** Opening RECORDS SUPPLIED block **

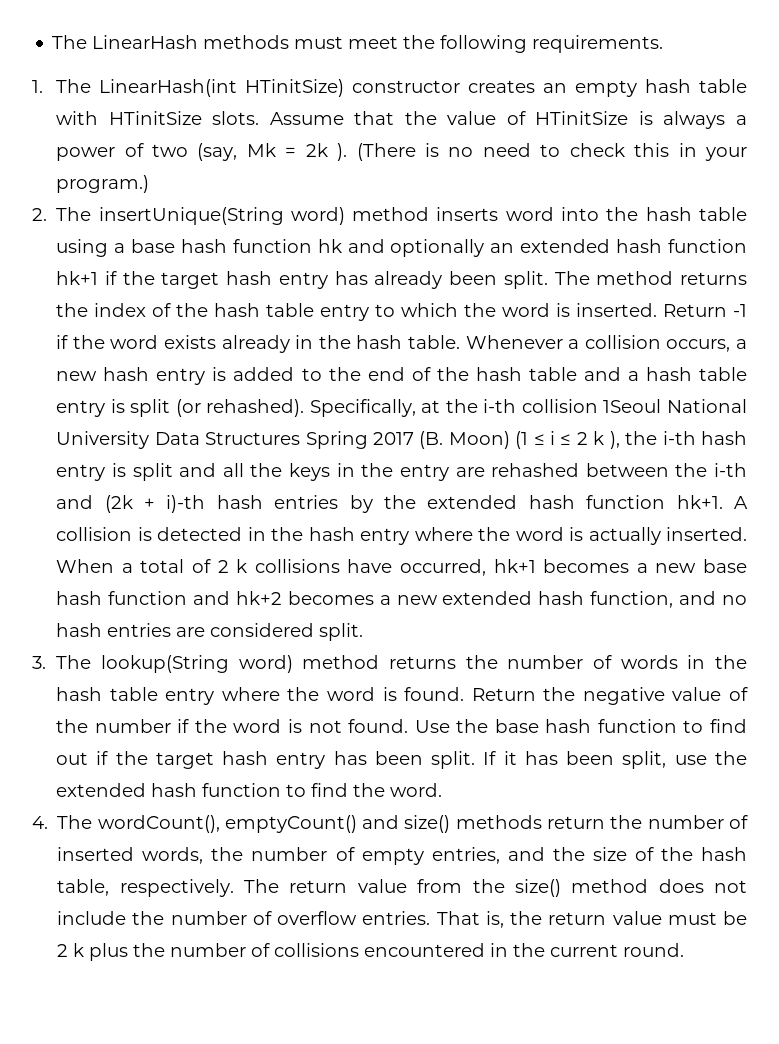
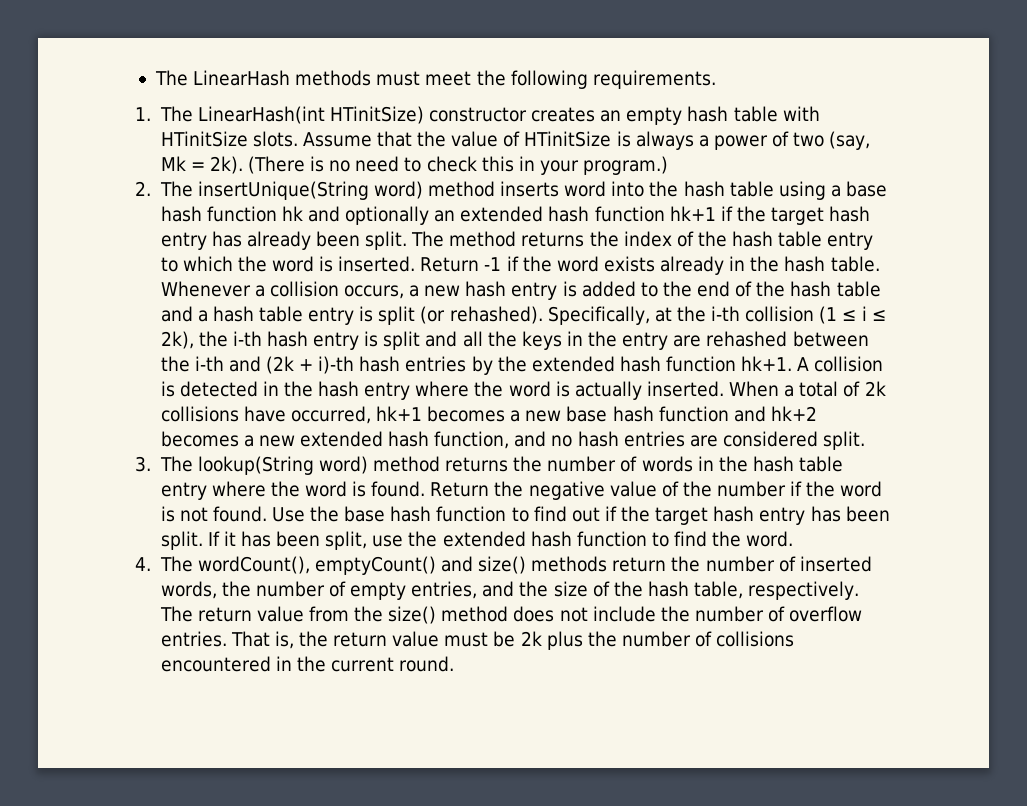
- Assume that the value of HTinitSize is always a power of two (say, Mk = 2k ).
+ Assume that the value of HTinitSize is always a power of two (say, Mk = 2k).
- Specifically, at the i-th collision 1Seoul National University Data Structures Spring 2017 (B. Moon) (1 ≤ i ≤ 2 k ), the i-th hash entry is split and all the keys in the entry are rehashed between the i-th and (2k + i)-th hash entries by the extended hash function hk+1.
+ Specifically, at the i-th collision (1 ≤ i ≤ 2k), the i-th hash entry is split and all the keys in the entry are rehashed between the i-th and (2k + i)-th hash entries by the extended hash function hk+1.
- When a total of 2 k collisions have occurred, hk+1 becomes a new base hash function and hk+2 becomes a new extended hash function, and no hash entries are considered split.
+ When a total of 2k collisions have occurred, hk+1 becomes a new base hash function and hk+2 becomes a new extended hash function, and no hash entries are considered split.
- That is, the return value must be 2 k plus the number of collisions encountered in the current round.
+ That is, the return value must be 2k plus the number of collisions encountered in the current round.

** Closing RECORDS SUPPLIED block **

> THE TASK
Word-for-word output of the material above is needed, with the pictures left out.

> EXERCISE SOLUTION
- Assume that the value of HTinitSize is always a power of two (say, Mk = 2k ).
+ Assume that the value of HTinitSize is always a power of two (say, Mk = 2k).
- Specifically, at the i-th collision 1Seoul National University Data Structures Spring 2017 (B. Moon) (1 ≤ i ≤ 2 k ), the i-th hash entry is split and all the keys in the entry are rehashed between the i-th and (2k + i)-th hash entries by the extended hash function hk+1.
+ Specifically, at the i-th collision (1 ≤ i ≤ 2k), the i-th hash entry is split and all the keys in the entry are rehashed between the i-th and (2k + i)-th hash entries by the extended hash function hk+1.
- When a total of 2 k collisions have occurred, hk+1 becomes a new base hash function and hk+2 becomes a new extended hash function, and no hash entries are considered split.
+ When a total of 2k collisions have occurred, hk+1 becomes a new base hash function and hk+2 becomes a new extended hash function, and no hash entries are considered split.
- That is, the return value must be 2 k plus the number of collisions encountered in the current round.
+ That is, the return value must be 2k plus the number of collisions encountered in the current round.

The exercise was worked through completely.